EXERCISE DESCRIPTION: Search the entries below for "relative". Report each line where it occurs.

Front-end code change data:

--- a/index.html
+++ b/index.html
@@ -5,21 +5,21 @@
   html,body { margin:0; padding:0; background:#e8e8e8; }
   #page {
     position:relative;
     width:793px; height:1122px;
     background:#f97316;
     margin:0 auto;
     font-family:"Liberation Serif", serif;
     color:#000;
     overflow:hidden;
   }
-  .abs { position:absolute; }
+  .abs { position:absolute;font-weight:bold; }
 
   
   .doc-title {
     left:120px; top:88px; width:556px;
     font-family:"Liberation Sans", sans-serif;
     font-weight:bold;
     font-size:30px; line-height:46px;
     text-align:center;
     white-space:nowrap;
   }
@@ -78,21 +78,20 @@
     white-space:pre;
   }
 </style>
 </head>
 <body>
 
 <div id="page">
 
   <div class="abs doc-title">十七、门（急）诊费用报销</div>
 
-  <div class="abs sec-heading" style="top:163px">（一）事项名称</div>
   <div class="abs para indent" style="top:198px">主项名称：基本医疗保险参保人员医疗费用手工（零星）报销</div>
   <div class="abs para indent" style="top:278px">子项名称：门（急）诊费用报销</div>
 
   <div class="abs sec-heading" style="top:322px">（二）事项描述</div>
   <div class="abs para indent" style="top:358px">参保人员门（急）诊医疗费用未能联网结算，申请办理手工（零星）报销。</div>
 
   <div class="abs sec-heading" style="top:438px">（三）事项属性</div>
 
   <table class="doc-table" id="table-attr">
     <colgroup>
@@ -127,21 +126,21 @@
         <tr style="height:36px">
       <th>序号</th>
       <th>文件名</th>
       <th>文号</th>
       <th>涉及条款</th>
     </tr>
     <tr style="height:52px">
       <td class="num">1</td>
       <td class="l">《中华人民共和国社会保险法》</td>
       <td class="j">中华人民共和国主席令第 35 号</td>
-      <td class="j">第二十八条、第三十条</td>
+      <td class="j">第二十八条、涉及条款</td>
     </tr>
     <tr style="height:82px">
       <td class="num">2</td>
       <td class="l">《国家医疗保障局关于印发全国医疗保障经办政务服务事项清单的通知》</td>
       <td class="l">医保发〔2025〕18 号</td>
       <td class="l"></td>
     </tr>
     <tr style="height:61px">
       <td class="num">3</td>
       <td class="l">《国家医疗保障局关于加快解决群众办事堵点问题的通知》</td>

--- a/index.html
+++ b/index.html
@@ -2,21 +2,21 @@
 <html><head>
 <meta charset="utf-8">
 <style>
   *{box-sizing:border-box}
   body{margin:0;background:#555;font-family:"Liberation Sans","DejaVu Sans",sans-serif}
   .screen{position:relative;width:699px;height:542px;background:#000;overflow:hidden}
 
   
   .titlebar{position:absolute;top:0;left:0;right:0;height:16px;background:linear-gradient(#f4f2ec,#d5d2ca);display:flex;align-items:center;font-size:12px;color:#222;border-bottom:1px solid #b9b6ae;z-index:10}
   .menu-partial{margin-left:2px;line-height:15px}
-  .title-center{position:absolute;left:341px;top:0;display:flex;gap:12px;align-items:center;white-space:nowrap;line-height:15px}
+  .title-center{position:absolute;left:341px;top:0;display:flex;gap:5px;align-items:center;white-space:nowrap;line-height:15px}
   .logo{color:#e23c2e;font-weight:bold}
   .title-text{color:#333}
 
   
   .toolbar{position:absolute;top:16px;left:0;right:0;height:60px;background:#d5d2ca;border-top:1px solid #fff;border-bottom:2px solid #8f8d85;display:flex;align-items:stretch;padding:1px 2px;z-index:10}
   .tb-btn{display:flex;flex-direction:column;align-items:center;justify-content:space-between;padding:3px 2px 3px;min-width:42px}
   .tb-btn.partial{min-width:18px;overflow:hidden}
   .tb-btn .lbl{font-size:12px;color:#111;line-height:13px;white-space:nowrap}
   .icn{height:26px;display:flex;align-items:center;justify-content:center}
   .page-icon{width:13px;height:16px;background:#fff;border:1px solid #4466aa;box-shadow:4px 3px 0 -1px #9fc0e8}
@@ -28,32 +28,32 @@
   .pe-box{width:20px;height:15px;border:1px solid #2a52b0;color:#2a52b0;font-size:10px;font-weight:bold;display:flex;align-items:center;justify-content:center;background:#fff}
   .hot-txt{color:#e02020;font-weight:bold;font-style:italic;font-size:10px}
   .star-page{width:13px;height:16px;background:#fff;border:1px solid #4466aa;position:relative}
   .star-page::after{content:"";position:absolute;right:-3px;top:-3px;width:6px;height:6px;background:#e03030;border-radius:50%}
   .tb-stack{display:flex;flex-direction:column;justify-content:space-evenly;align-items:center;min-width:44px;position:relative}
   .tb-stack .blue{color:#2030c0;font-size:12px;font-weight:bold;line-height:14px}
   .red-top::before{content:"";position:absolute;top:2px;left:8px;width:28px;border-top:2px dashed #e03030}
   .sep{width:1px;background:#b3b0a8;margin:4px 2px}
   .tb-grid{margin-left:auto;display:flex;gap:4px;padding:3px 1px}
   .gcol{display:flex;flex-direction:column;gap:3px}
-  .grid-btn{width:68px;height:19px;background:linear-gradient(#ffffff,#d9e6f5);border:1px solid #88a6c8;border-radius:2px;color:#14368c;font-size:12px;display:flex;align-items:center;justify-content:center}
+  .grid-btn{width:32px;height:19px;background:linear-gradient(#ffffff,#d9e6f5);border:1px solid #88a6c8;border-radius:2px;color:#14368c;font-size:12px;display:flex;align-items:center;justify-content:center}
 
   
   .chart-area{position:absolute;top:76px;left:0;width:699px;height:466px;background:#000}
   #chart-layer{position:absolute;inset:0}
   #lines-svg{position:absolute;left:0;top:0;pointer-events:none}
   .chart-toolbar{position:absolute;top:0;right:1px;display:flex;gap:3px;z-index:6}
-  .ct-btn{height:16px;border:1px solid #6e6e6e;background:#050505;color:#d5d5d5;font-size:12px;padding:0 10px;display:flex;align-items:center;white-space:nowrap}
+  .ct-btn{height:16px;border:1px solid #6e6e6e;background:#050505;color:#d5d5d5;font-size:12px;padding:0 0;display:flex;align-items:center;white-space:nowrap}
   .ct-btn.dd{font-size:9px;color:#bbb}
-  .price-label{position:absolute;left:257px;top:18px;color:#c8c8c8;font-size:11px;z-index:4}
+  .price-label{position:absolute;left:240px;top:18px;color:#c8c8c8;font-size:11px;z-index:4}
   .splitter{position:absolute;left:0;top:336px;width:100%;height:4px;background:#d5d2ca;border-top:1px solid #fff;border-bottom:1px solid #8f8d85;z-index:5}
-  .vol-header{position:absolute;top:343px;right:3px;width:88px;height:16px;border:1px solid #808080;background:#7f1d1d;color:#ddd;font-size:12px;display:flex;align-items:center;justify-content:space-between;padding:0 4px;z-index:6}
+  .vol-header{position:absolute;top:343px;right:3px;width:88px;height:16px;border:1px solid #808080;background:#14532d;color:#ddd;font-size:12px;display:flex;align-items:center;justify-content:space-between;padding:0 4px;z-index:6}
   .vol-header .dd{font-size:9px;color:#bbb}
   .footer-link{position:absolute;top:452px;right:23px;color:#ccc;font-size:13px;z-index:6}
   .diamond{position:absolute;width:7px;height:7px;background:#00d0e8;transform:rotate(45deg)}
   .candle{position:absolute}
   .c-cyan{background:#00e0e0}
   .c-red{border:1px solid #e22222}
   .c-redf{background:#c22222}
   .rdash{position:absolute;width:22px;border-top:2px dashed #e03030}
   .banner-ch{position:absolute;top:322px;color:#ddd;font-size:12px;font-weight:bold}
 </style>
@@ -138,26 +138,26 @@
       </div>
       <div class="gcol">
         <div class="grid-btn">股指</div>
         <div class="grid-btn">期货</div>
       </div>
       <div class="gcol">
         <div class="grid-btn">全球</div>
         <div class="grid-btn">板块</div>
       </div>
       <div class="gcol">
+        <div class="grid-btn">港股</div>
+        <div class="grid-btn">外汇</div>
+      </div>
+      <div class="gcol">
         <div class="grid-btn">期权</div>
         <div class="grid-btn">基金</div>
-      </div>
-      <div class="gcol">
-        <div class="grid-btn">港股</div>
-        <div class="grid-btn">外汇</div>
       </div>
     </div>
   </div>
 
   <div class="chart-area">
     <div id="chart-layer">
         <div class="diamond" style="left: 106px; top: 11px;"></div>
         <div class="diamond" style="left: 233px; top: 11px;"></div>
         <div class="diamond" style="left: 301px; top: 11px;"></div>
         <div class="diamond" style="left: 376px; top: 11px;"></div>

ANSWER SECTION:
     position:relative;
   .screen{position:relative;width:699px;height:542px;background:#000;overflow:hidden}
   .star-page{width:13px;height:16px;background:#fff;border:1px solid #4466aa;position:relative}
   .tb-stack{display:flex;flex-direction:column;justify-content:space-evenly;align-items:center;min-width:44px;position:relative}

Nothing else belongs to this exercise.